**About this exercise**
Set the data down again, exactly as it reads, but without the pictures.

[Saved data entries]

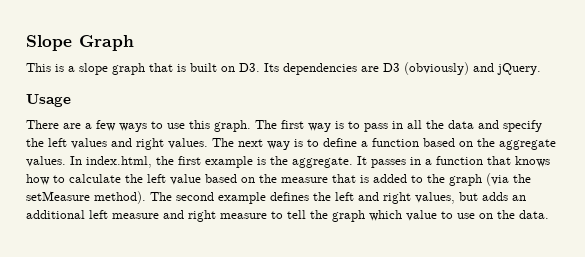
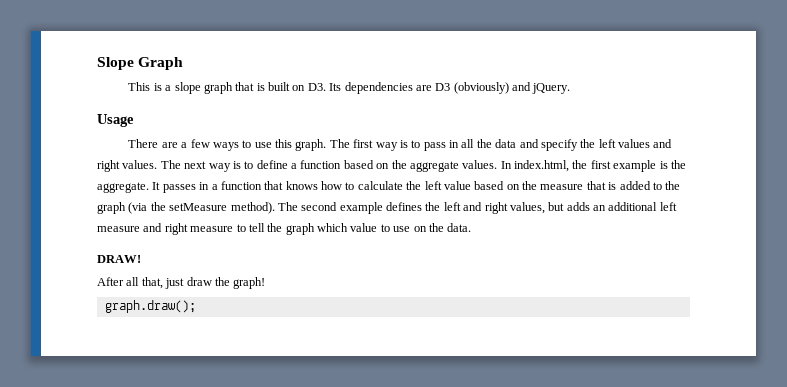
(549, 214) none -> [97,255,141,263] [97,277,266,289] [104,300,196,313] // DRAW! // After all that, just draw the graph! // graph.draw();

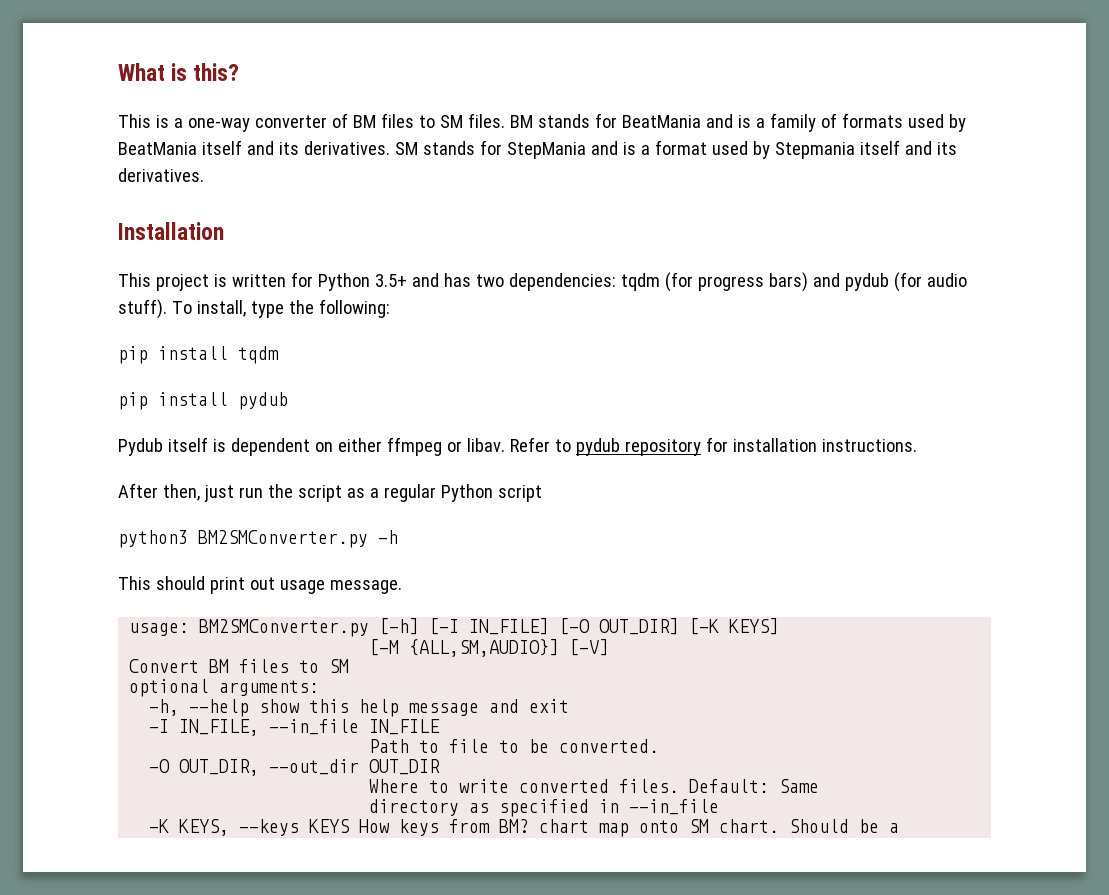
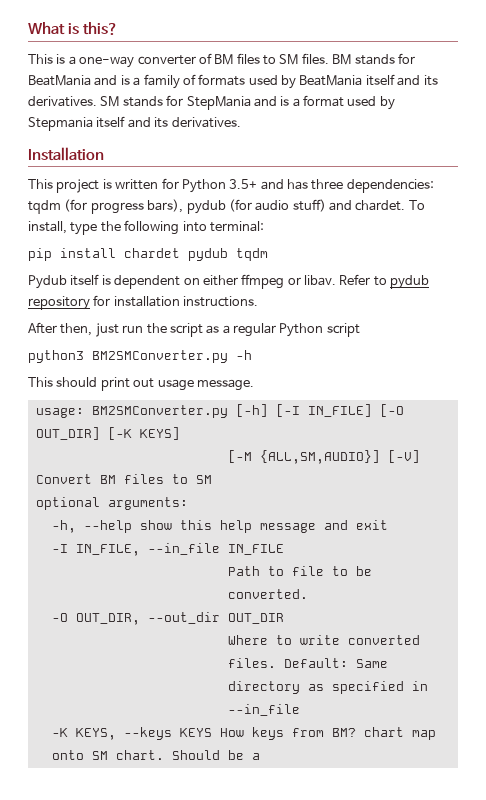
[475,274,504,287] two -> [311,179,344,190] three
[768,272,840,292] bars) and -> [147,199,184,213] bars),
[118,299,167,319] stuff). -> [292,199,406,212] stuff) and chardet.
[318,299,390,318] [118,346,279,364] [118,392,288,410] following: // pip install tqdm // pip install pydub -> [124,220,264,235] [28,248,268,261] following into terminal: // pip install chardet pydub tqdm

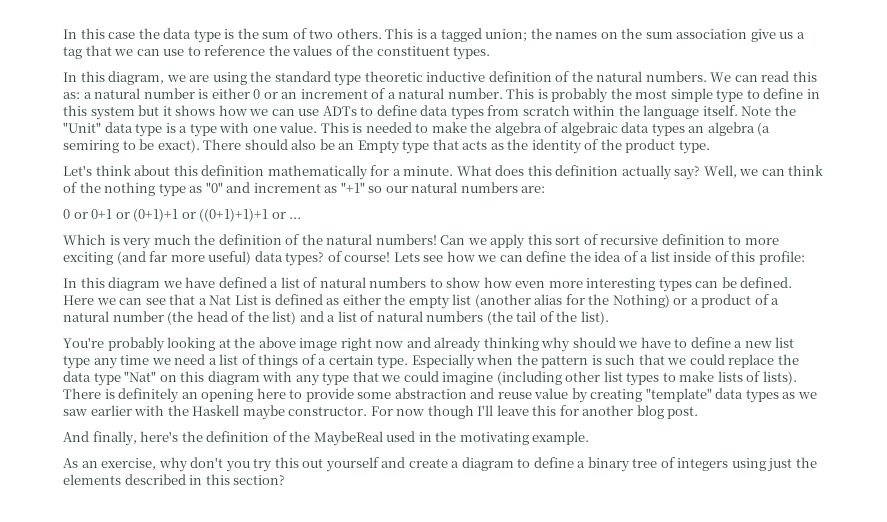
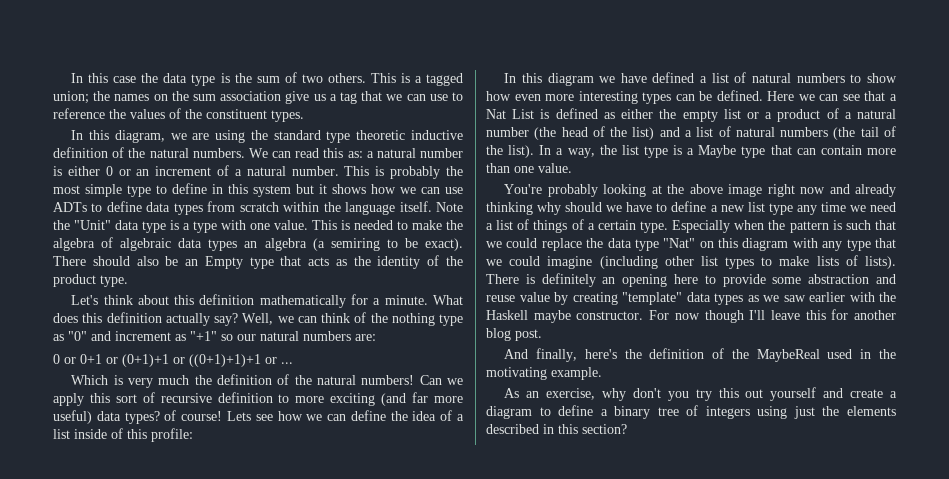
[474,294,670,308] (another alias for the Nothing) -> (741, 114) none
(609, 318) none -> [539,145,896,158] [486,163,572,173] In a way, the list type is a Maybe type that can contain more than one value.

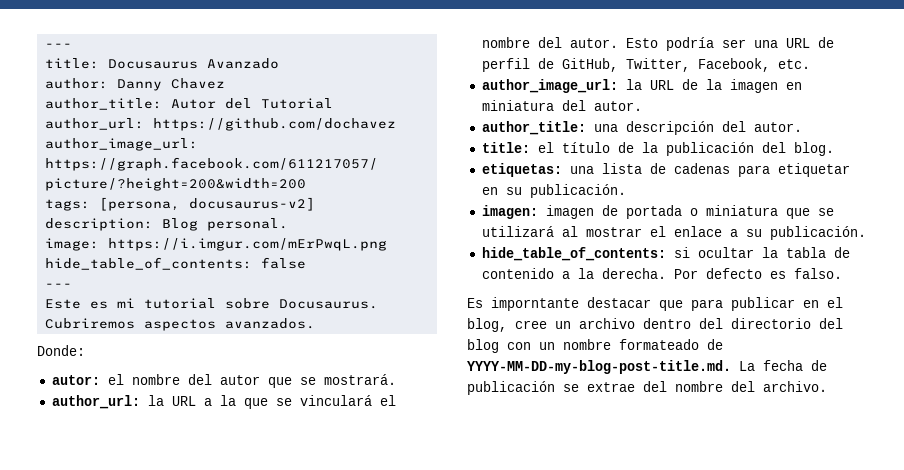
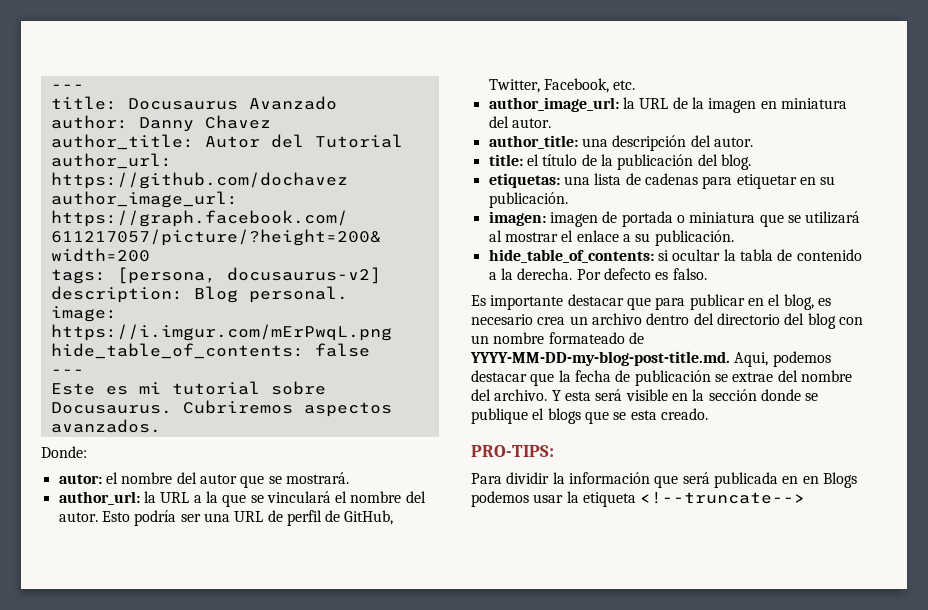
[491,297,579,311] imporntante -> [490,295,564,310] importante
[515,320,547,329] cree -> [817,298,831,306] [471,314,566,325] es necesario crea
[739,361,755,371] La -> [734,351,831,367] [471,370,571,386] Aqui, podemos destacar que la
(827, 386) none -> [551,389,819,401] [471,408,708,424] [471,445,554,457] [471,472,857,488] [471,491,806,507] Y esta será visible en la sección donde se publique el blogs que se esta creado. // PRO-TIPS: // Para dividir la información que será publicada en en Blogs podemos usar la etiqueta <!--truncate-->

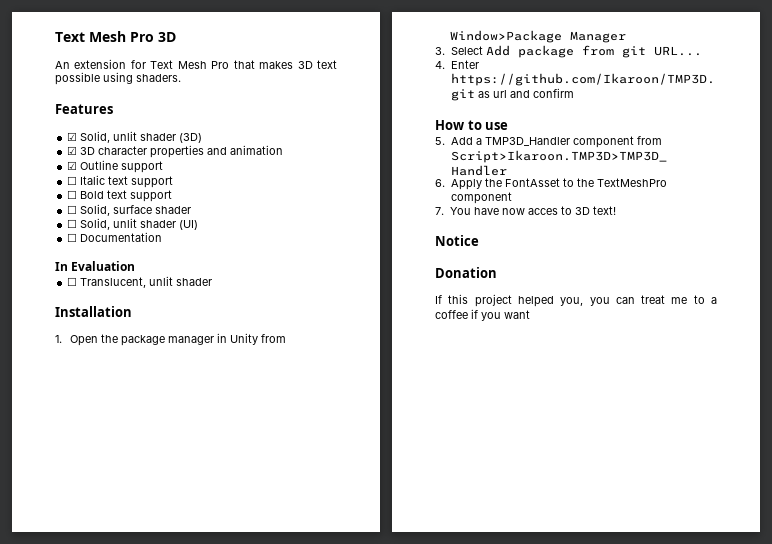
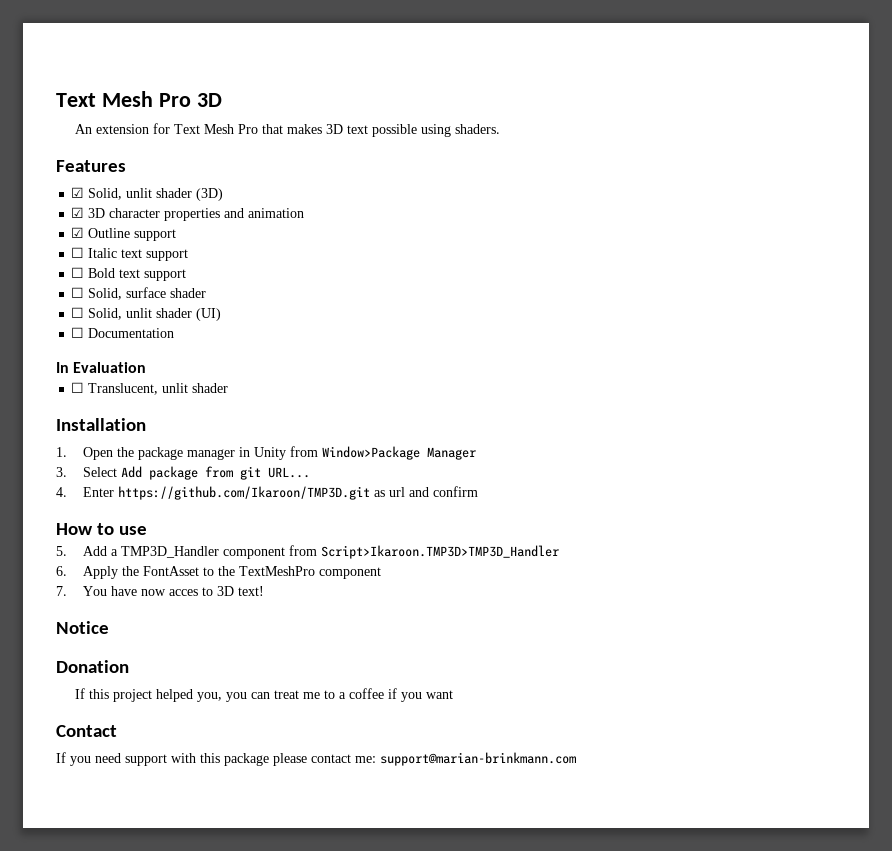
(530, 314) none -> [56,725,117,737] [56,752,576,766] // Contact // If you need support with this package please contact me: support@marian-brinkmann.com

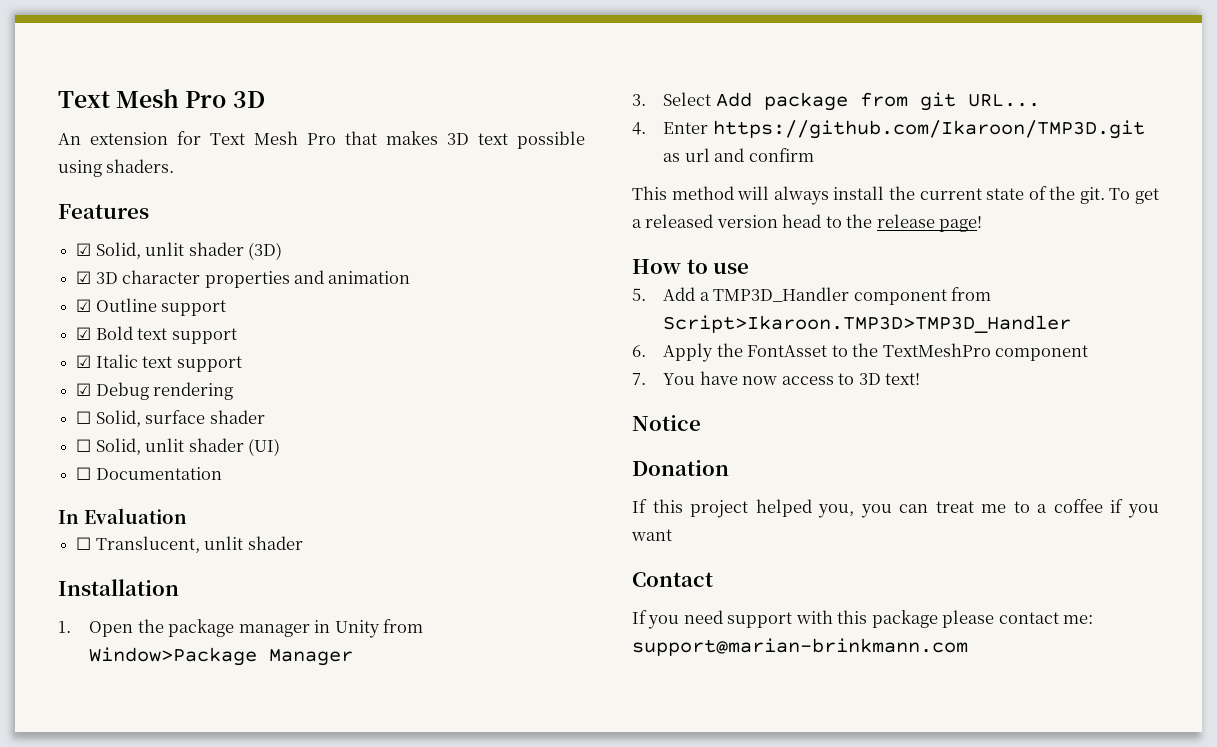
[71,247,85,258] ☐ -> [76,326,237,344] [76,355,92,368] ☑ Bold text support // ☑
[71,267,187,281] ☐ Bold text support -> [76,382,234,400] ☑ Debug rendering
(479, 491) none -> [632,186,1159,205] [632,214,983,232] // This method will always install the current state of the git. To get a released version head to the release page!
[169,589,199,596] acces -> [781,376,834,385] access

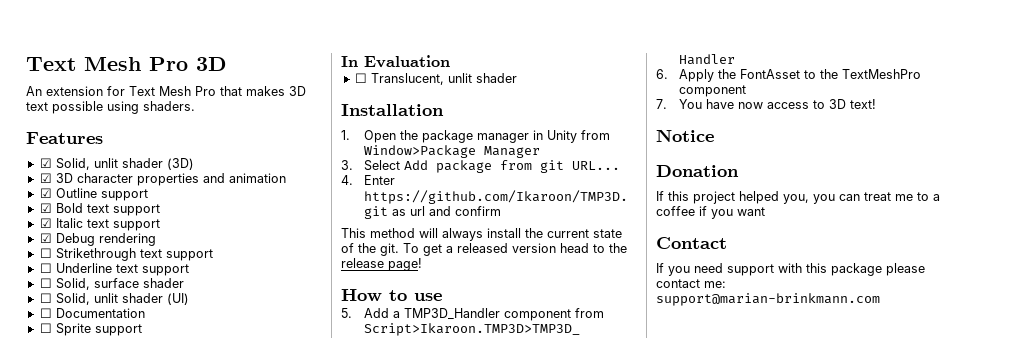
(234, 391) none -> [39,248,213,261] [39,263,189,276] // ☐ Strikethrough text support // ☐ Underline text support
(222, 473) none -> [39,323,142,336] // ☐ Sprite support

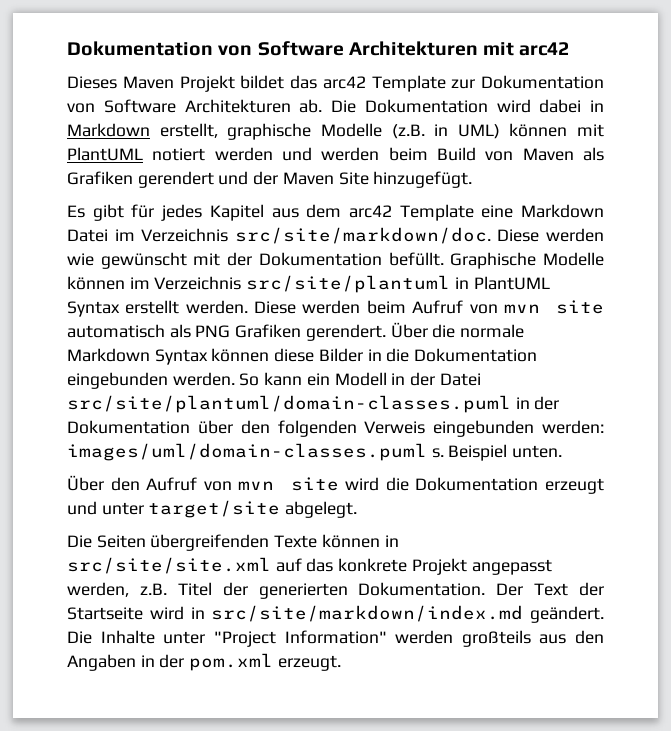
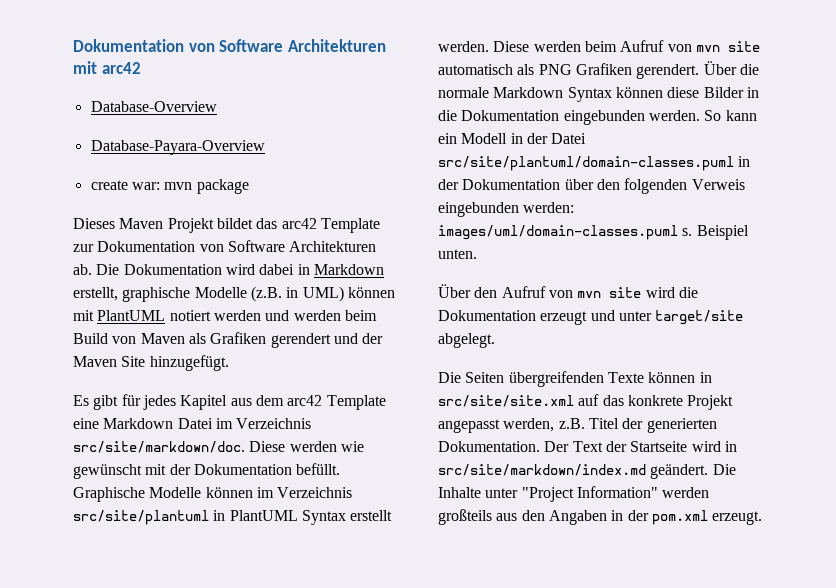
(570, 49) none -> [90,101,217,112] [90,140,265,155] [90,179,249,194] // Database-Overview // Database-Payara-Overview // create war: mvn package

**Response**
(549, 214) none -> [97,255,141,263] [97,277,266,289] [104,300,196,313] // DRAW! // After all that, just draw the graph! // graph.draw();

[475,274,504,287] two -> [311,179,344,190] three
[768,272,840,292] bars) and -> [147,199,184,213] bars),
[118,299,167,319] stuff). -> [292,199,406,212] stuff) and chardet.
[318,299,390,318] [118,346,279,364] [118,392,288,410] following: // pip install tqdm // pip install pydub -> [124,220,264,235] [28,248,268,261] following into terminal: // pip install chardet pydub tqdm

[474,294,670,308] (another alias for the Nothing) -> (741, 114) none
(609, 318) none -> [539,145,896,158] [486,163,572,173] In a way, the list type is a Maybe type that can contain more than one value.

[491,297,579,311] imporntante -> [490,295,564,310] importante
[515,320,547,329] cree -> [817,298,831,306] [471,314,566,325] es necesario crea
[739,361,755,371] La -> [734,351,831,367] [471,370,571,386] Aqui, podemos destacar que la
(827, 386) none -> [551,389,819,401] [471,408,708,424] [471,445,554,457] [471,472,857,488] [471,491,806,507] Y esta será visible en la sección donde se publique el blogs que se esta creado. // PRO-TIPS: // Para dividir la información que será publicada en en Blogs podemos usar la etiqueta <!--truncate-->

(530, 314) none -> [56,725,117,737] [56,752,576,766] // Contact // If you need support with this package please contact me: support@marian-brinkmann.com

[71,247,85,258] ☐ -> [76,326,237,344] [76,355,92,368] ☑ Bold text support // ☑
[71,267,187,281] ☐ Bold text support -> [76,382,234,400] ☑ Debug rendering
(479, 491) none -> [632,186,1159,205] [632,214,983,232] // This method will always install the current state of the git. To get a released version head to the release page!
[169,589,199,596] acces -> [781,376,834,385] access

(234, 391) none -> [39,248,213,261] [39,263,189,276] // ☐ Strikethrough text support // ☐ Underline text support
(222, 473) none -> [39,323,142,336] // ☐ Sprite support

(570, 49) none -> [90,101,217,112] [90,140,265,155] [90,179,249,194] // Database-Overview // Database-Payara-Overview // create war: mvn package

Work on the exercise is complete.